Each entry should be transcribed exactly as written, and any picture left out.

=== Section Start ===

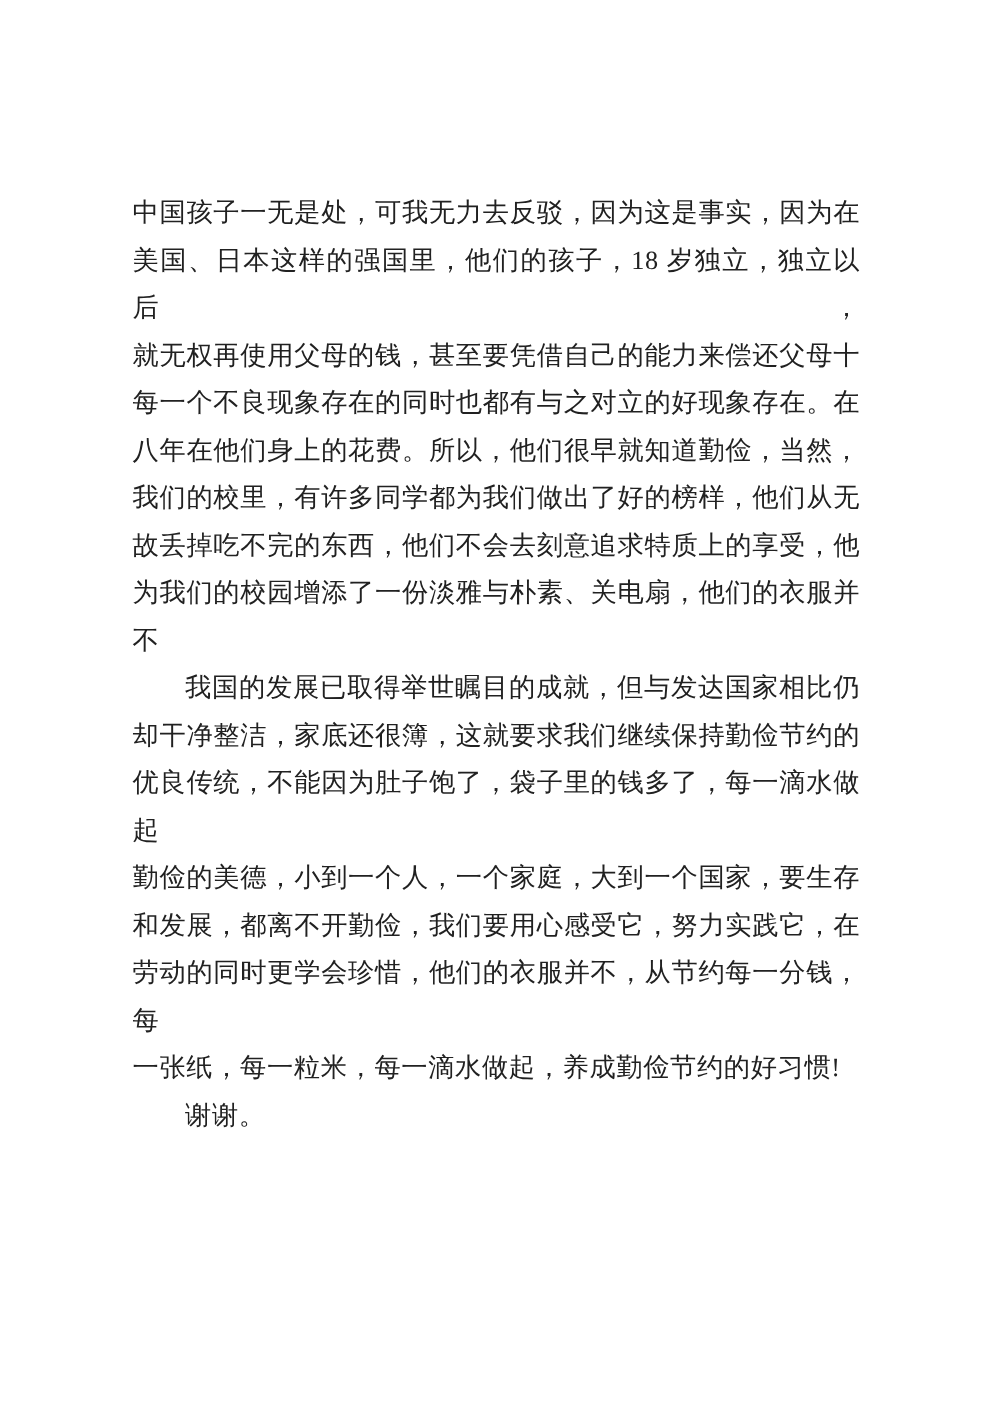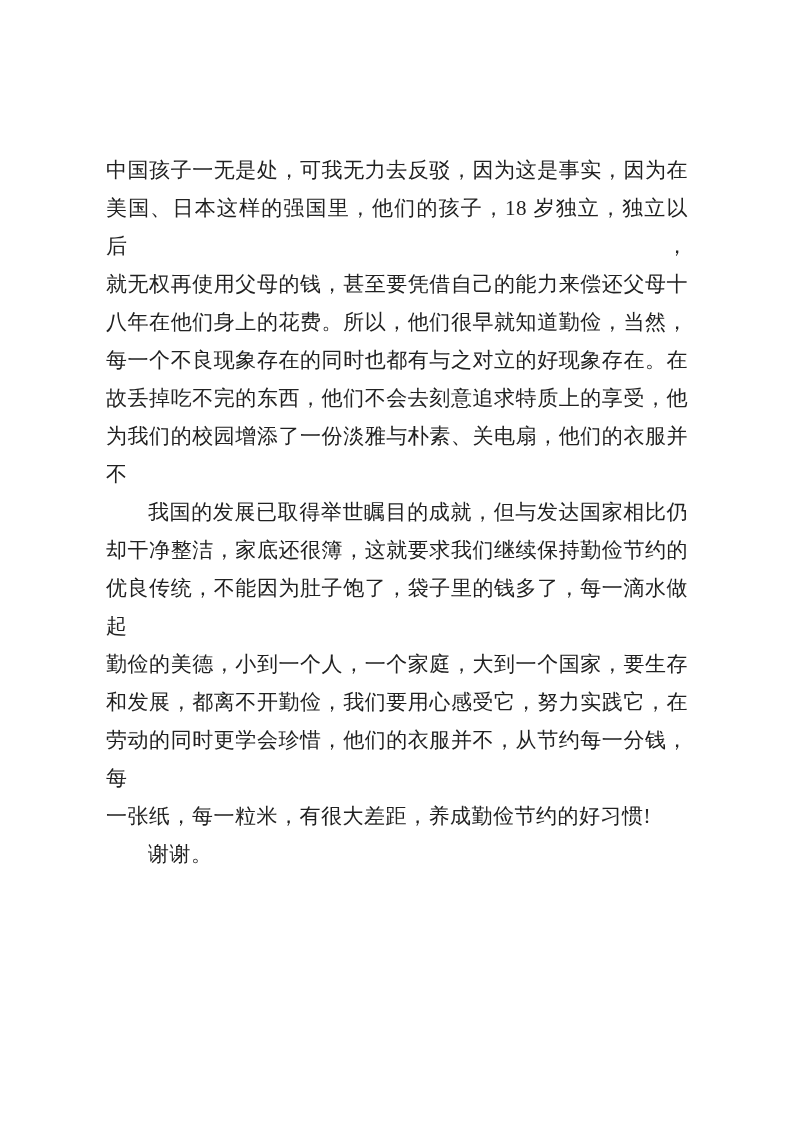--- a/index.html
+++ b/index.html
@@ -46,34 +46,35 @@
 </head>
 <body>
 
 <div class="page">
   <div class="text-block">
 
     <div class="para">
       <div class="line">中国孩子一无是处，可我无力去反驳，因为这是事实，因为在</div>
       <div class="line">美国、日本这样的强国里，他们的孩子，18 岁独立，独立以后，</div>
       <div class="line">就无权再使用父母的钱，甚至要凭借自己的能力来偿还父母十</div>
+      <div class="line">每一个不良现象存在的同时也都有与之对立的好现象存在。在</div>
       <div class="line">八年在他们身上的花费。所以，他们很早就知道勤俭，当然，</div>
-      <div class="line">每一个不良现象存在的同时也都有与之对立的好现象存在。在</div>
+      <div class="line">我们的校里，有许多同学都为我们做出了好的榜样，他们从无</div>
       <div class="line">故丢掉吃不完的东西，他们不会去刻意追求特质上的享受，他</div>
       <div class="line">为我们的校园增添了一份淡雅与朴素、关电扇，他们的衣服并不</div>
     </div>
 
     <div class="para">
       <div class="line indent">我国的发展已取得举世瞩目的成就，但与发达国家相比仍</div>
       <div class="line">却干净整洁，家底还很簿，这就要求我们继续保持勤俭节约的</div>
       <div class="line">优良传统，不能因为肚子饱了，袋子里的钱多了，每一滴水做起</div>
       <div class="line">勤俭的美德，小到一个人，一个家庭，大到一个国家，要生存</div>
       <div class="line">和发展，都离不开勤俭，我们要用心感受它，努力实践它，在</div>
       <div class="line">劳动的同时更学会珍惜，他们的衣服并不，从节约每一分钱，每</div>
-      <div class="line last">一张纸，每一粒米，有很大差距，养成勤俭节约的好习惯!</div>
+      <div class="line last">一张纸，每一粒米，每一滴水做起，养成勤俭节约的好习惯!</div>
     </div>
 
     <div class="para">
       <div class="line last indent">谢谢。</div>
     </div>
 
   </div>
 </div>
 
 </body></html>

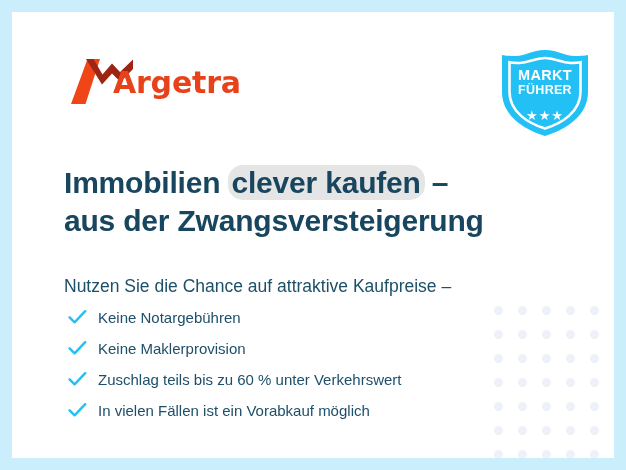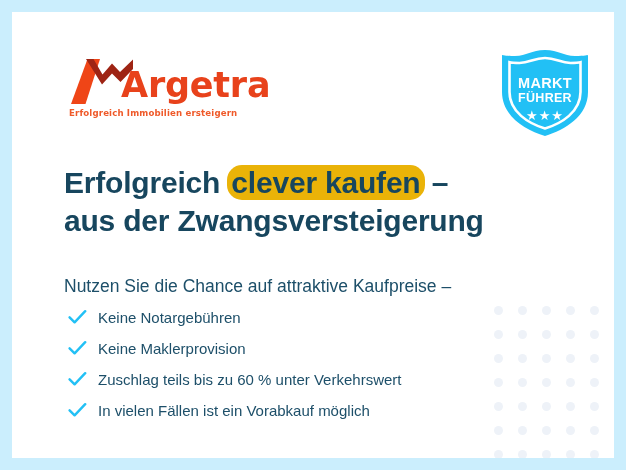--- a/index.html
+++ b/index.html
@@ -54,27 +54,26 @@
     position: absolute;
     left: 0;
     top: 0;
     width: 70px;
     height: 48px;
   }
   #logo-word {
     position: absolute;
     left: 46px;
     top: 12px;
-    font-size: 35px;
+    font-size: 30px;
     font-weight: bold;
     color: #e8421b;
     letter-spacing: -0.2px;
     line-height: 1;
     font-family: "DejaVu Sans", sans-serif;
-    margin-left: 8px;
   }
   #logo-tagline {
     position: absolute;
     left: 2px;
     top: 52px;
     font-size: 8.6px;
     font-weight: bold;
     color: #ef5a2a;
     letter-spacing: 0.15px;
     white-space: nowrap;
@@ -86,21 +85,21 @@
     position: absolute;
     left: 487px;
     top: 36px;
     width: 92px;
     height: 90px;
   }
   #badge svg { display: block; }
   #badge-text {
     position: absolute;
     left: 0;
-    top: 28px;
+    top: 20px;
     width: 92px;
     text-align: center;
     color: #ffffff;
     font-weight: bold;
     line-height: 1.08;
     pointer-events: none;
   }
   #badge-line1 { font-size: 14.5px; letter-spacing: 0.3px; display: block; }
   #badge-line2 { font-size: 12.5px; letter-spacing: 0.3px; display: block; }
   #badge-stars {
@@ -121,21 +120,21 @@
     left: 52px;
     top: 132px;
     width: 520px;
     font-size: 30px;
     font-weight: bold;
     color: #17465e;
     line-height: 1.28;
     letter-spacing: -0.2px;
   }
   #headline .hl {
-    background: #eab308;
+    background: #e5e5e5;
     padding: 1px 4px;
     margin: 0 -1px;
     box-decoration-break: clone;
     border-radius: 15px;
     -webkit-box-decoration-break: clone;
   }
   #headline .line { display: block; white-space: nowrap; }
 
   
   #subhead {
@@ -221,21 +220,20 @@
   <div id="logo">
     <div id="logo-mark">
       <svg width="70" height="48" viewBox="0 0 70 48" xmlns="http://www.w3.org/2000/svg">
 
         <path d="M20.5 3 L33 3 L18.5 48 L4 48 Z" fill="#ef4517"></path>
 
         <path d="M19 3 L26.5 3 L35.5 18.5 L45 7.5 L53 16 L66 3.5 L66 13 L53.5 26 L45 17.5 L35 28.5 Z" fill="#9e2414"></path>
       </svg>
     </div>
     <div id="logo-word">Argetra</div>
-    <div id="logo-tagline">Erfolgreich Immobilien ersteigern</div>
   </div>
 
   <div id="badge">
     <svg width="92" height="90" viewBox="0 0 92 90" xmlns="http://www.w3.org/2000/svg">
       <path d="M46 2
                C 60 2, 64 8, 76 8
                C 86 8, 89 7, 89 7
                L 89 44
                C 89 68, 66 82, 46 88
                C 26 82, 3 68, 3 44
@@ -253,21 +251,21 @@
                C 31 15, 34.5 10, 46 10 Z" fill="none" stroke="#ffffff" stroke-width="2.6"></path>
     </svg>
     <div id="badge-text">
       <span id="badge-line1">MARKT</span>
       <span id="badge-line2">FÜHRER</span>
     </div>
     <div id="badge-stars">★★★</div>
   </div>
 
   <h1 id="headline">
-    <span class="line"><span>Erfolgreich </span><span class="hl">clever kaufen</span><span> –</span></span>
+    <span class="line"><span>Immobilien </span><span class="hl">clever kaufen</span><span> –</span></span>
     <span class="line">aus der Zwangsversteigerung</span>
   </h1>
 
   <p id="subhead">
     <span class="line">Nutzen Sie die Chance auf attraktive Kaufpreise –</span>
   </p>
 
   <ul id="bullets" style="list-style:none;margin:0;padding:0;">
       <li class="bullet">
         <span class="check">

=== Section End ===

**Solution for this problem**:
--- a/index.html
+++ b/index.html
@@ -46,34 +46,35 @@
 </head>
 <body>
 
 <div class="page">
   <div class="text-block">
 
     <div class="para">
       <div class="line">中国孩子一无是处，可我无力去反驳，因为这是事实，因为在</div>
       <div class="line">美国、日本这样的强国里，他们的孩子，18 岁独立，独立以后，</div>
       <div class="line">就无权再使用父母的钱，甚至要凭借自己的能力来偿还父母十</div>
+      <div class="line">每一个不良现象存在的同时也都有与之对立的好现象存在。在</div>
       <div class="line">八年在他们身上的花费。所以，他们很早就知道勤俭，当然，</div>
-      <div class="line">每一个不良现象存在的同时也都有与之对立的好现象存在。在</div>
+      <div class="line">我们的校里，有许多同学都为我们做出了好的榜样，他们从无</div>
       <div class="line">故丢掉吃不完的东西，他们不会去刻意追求特质上的享受，他</div>
       <div class="line">为我们的校园增添了一份淡雅与朴素、关电扇，他们的衣服并不</div>
     </div>
 
     <div class="para">
       <div class="line indent">我国的发展已取得举世瞩目的成就，但与发达国家相比仍</div>
       <div class="line">却干净整洁，家底还很簿，这就要求我们继续保持勤俭节约的</div>
       <div class="line">优良传统，不能因为肚子饱了，袋子里的钱多了，每一滴水做起</div>
       <div class="line">勤俭的美德，小到一个人，一个家庭，大到一个国家，要生存</div>
       <div class="line">和发展，都离不开勤俭，我们要用心感受它，努力实践它，在</div>
       <div class="line">劳动的同时更学会珍惜，他们的衣服并不，从节约每一分钱，每</div>
-      <div class="line last">一张纸，每一粒米，有很大差距，养成勤俭节约的好习惯!</div>
+      <div class="line last">一张纸，每一粒米，每一滴水做起，养成勤俭节约的好习惯!</div>
     </div>
 
     <div class="para">
       <div class="line last indent">谢谢。</div>
     </div>
 
   </div>
 </div>
 
 </body></html>

--- a/index.html
+++ b/index.html
@@ -54,27 +54,26 @@
     position: absolute;
     left: 0;
     top: 0;
     width: 70px;
     height: 48px;
   }
   #logo-word {
     position: absolute;
     left: 46px;
     top: 12px;
-    font-size: 35px;
+    font-size: 30px;
     font-weight: bold;
     color: #e8421b;
     letter-spacing: -0.2px;
     line-height: 1;
     font-family: "DejaVu Sans", sans-serif;
-    margin-left: 8px;
   }
   #logo-tagline {
     position: absolute;
     left: 2px;
     top: 52px;
     font-size: 8.6px;
     font-weight: bold;
     color: #ef5a2a;
     letter-spacing: 0.15px;
     white-space: nowrap;
@@ -86,21 +85,21 @@
     position: absolute;
     left: 487px;
     top: 36px;
     width: 92px;
     height: 90px;
   }
   #badge svg { display: block; }
   #badge-text {
     position: absolute;
     left: 0;
-    top: 28px;
+    top: 20px;
     width: 92px;
     text-align: center;
     color: #ffffff;
     font-weight: bold;
     line-height: 1.08;
     pointer-events: none;
   }
   #badge-line1 { font-size: 14.5px; letter-spacing: 0.3px; display: block; }
   #badge-line2 { font-size: 12.5px; letter-spacing: 0.3px; display: block; }
   #badge-stars {
@@ -121,21 +120,21 @@
     left: 52px;
     top: 132px;
     width: 520px;
     font-size: 30px;
     font-weight: bold;
     color: #17465e;
     line-height: 1.28;
     letter-spacing: -0.2px;
   }
   #headline .hl {
-    background: #eab308;
+    background: #e5e5e5;
     padding: 1px 4px;
     margin: 0 -1px;
     box-decoration-break: clone;
     border-radius: 15px;
     -webkit-box-decoration-break: clone;
   }
   #headline .line { display: block; white-space: nowrap; }
 
   
   #subhead {
@@ -221,21 +220,20 @@
   <div id="logo">
     <div id="logo-mark">
       <svg width="70" height="48" viewBox="0 0 70 48" xmlns="http://www.w3.org/2000/svg">
 
         <path d="M20.5 3 L33 3 L18.5 48 L4 48 Z" fill="#ef4517"></path>
 
         <path d="M19 3 L26.5 3 L35.5 18.5 L45 7.5 L53 16 L66 3.5 L66 13 L53.5 26 L45 17.5 L35 28.5 Z" fill="#9e2414"></path>
       </svg>
     </div>
     <div id="logo-word">Argetra</div>
-    <div id="logo-tagline">Erfolgreich Immobilien ersteigern</div>
   </div>
 
   <div id="badge">
     <svg width="92" height="90" viewBox="0 0 92 90" xmlns="http://www.w3.org/2000/svg">
       <path d="M46 2
                C 60 2, 64 8, 76 8
                C 86 8, 89 7, 89 7
                L 89 44
                C 89 68, 66 82, 46 88
                C 26 82, 3 68, 3 44
@@ -253,21 +251,21 @@
                C 31 15, 34.5 10, 46 10 Z" fill="none" stroke="#ffffff" stroke-width="2.6"></path>
     </svg>
     <div id="badge-text">
       <span id="badge-line1">MARKT</span>
       <span id="badge-line2">FÜHRER</span>
     </div>
     <div id="badge-stars">★★★</div>
   </div>
 
   <h1 id="headline">
-    <span class="line"><span>Erfolgreich </span><span class="hl">clever kaufen</span><span> –</span></span>
+    <span class="line"><span>Immobilien </span><span class="hl">clever kaufen</span><span> –</span></span>
     <span class="line">aus der Zwangsversteigerung</span>
   </h1>
 
   <p id="subhead">
     <span class="line">Nutzen Sie die Chance auf attraktive Kaufpreise –</span>
   </p>
 
   <ul id="bullets" style="list-style:none;margin:0;padding:0;">
       <li class="bullet">
         <span class="check">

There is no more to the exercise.